**DIRECTIONS FOR THIS TASK**: In your answer, set down the records below exactly as they stand, omitting pictures.

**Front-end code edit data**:
BEGIN

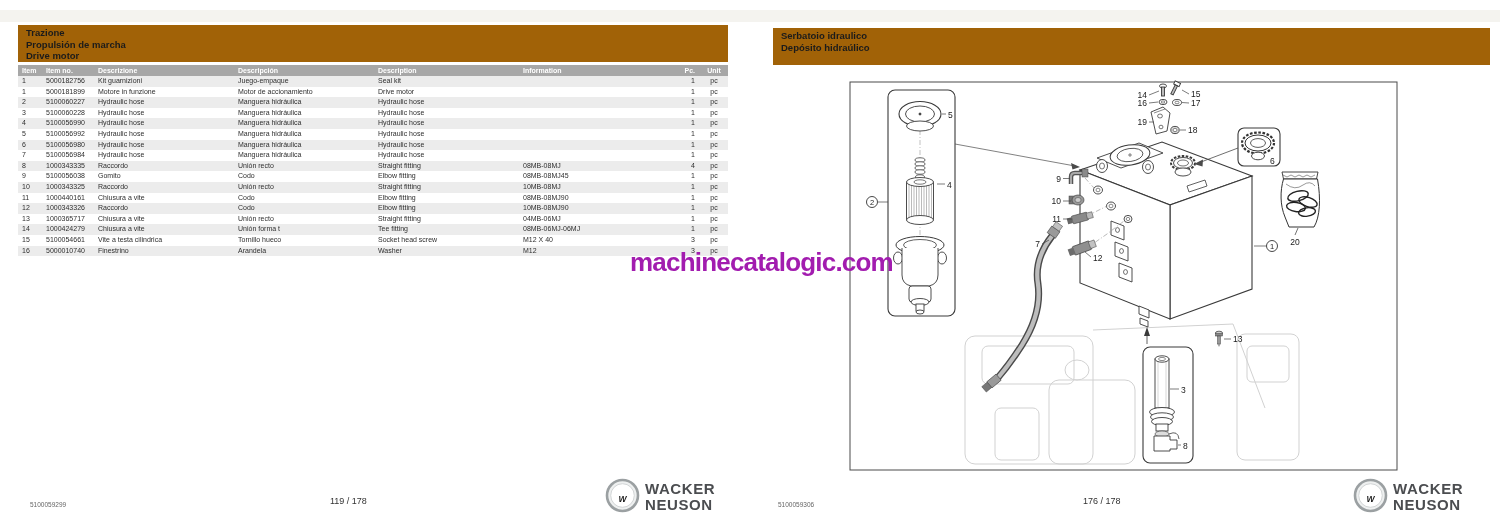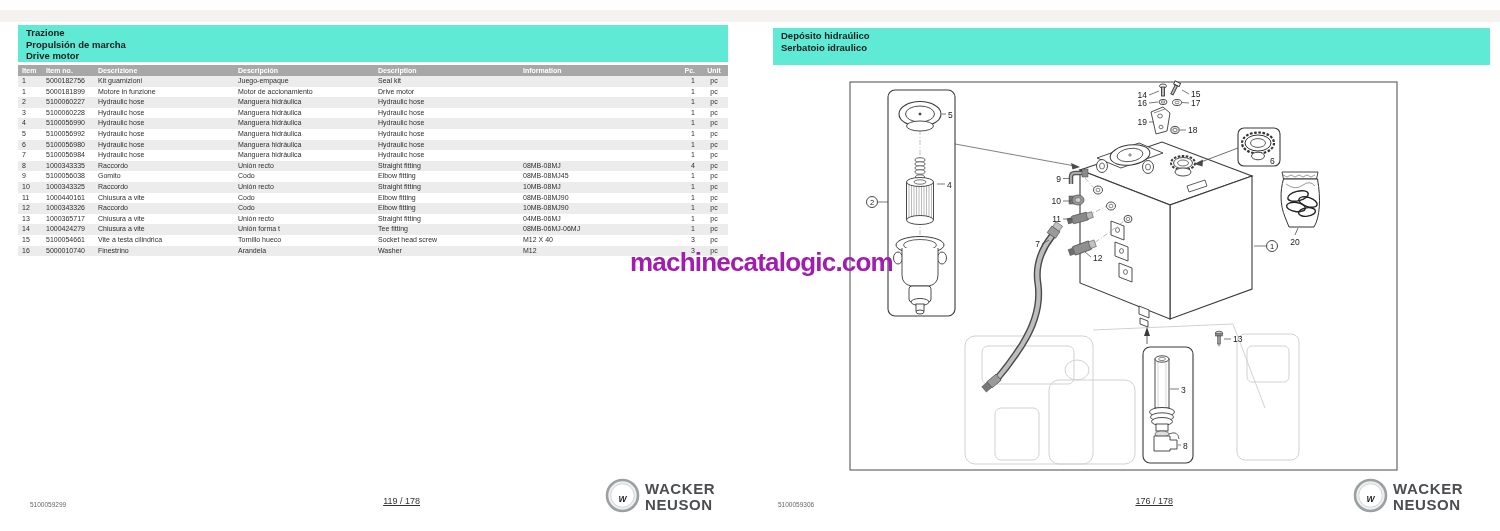--- a/index.html
+++ b/index.html
@@ -7,7 +7,7 @@
 
   .top-strip { position:absolute; left:0; top:10px; width:1500px; height:12px; background:#f4f3ef; }
 
-  .title-box { position:absolute; background:#5eead4; color:#1b1b1b; font-weight:bold; font-size:9.5px; line-height:11.5px; padding:2px 8px 0 8px; }
+  .title-box { position:absolute; background:#a16207; color:#1b1b1b; font-weight:bold; font-size:9.5px; line-height:11.5px; padding:2px 8px 0 8px; }
   #left-title  { left:18px;  top:25px; width:710px; height:37px; }
   #right-title { left:773px; top:28px; width:717px; height:37px; }
 

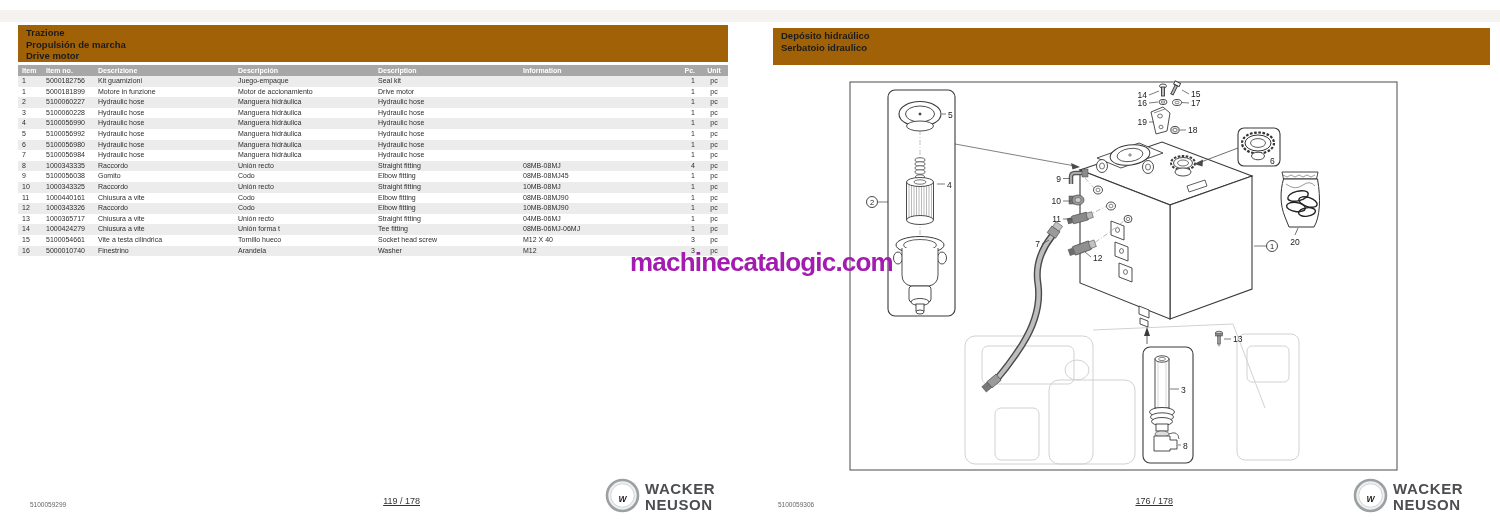--- a/index.html
+++ b/index.html
@@ -264,8 +264,8 @@
 </div>
 
 <div id="right-title" class="title-box">
+  <div>Serbatoio idraulico</div>
   <div>Depósito hidraúlico</div>
-  <div>Serbatoio idraulico</div>
 </div>
 
 <div id="diagram">

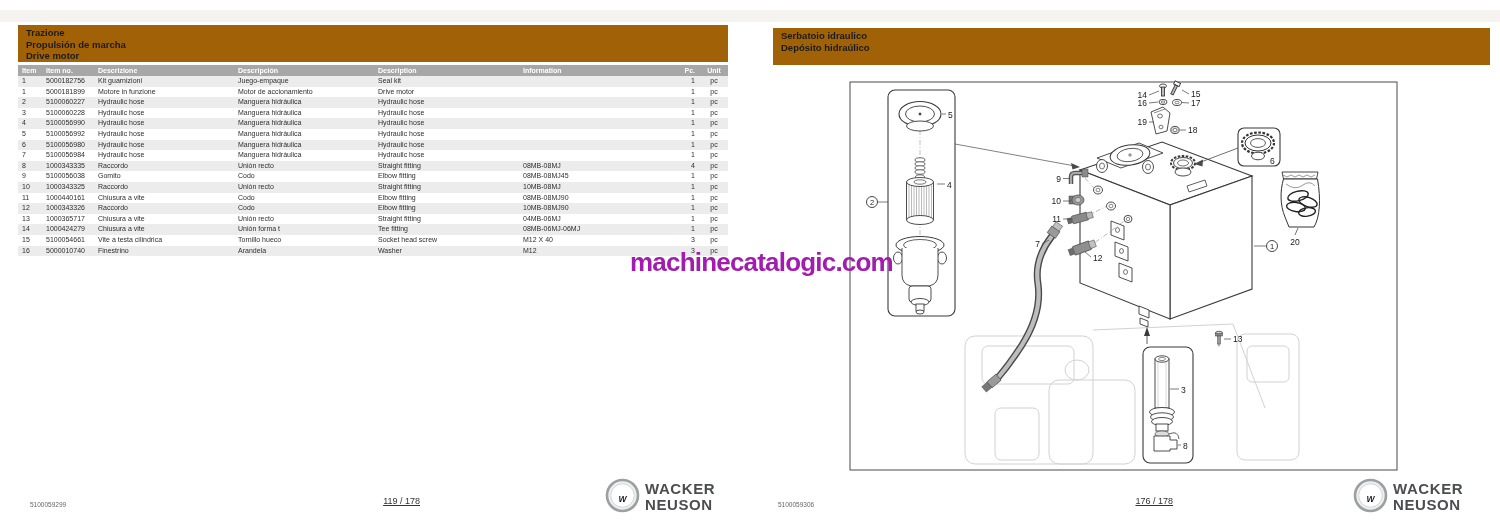--- a/index.html
+++ b/index.html
@@ -25,7 +25,7 @@
   #left-docnum  { left:30px;  top:501px; }
   #right-docnum { left:778px; top:501px; }
 
-  .page-number { position:absolute; font-size:9px; color:#333; width:90px; text-align:right;text-decoration:underline; }
+  .page-number { position:absolute; font-size:9px; color:#333; width:90px; text-align:left; }
   #left-pagenum  { left:330px;  top:496px; }
   #right-pagenum { left:1083px; top:496px; }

END

**SOLUTION BELOW**:
--- a/index.html
+++ b/index.html
@@ -7,7 +7,7 @@
 
   .top-strip { position:absolute; left:0; top:10px; width:1500px; height:12px; background:#f4f3ef; }
 
-  .title-box { position:absolute; background:#5eead4; color:#1b1b1b; font-weight:bold; font-size:9.5px; line-height:11.5px; padding:2px 8px 0 8px; }
+  .title-box { position:absolute; background:#a16207; color:#1b1b1b; font-weight:bold; font-size:9.5px; line-height:11.5px; padding:2px 8px 0 8px; }
   #left-title  { left:18px;  top:25px; width:710px; height:37px; }
   #right-title { left:773px; top:28px; width:717px; height:37px; }
 

--- a/index.html
+++ b/index.html
@@ -264,8 +264,8 @@
 </div>
 
 <div id="right-title" class="title-box">
+  <div>Serbatoio idraulico</div>
   <div>Depósito hidraúlico</div>
-  <div>Serbatoio idraulico</div>
 </div>
 
 <div id="diagram">

--- a/index.html
+++ b/index.html
@@ -25,7 +25,7 @@
   #left-docnum  { left:30px;  top:501px; }
   #right-docnum { left:778px; top:501px; }
 
-  .page-number { position:absolute; font-size:9px; color:#333; width:90px; text-align:right;text-decoration:underline; }
+  .page-number { position:absolute; font-size:9px; color:#333; width:90px; text-align:left; }
   #left-pagenum  { left:330px;  top:496px; }
   #right-pagenum { left:1083px; top:496px; }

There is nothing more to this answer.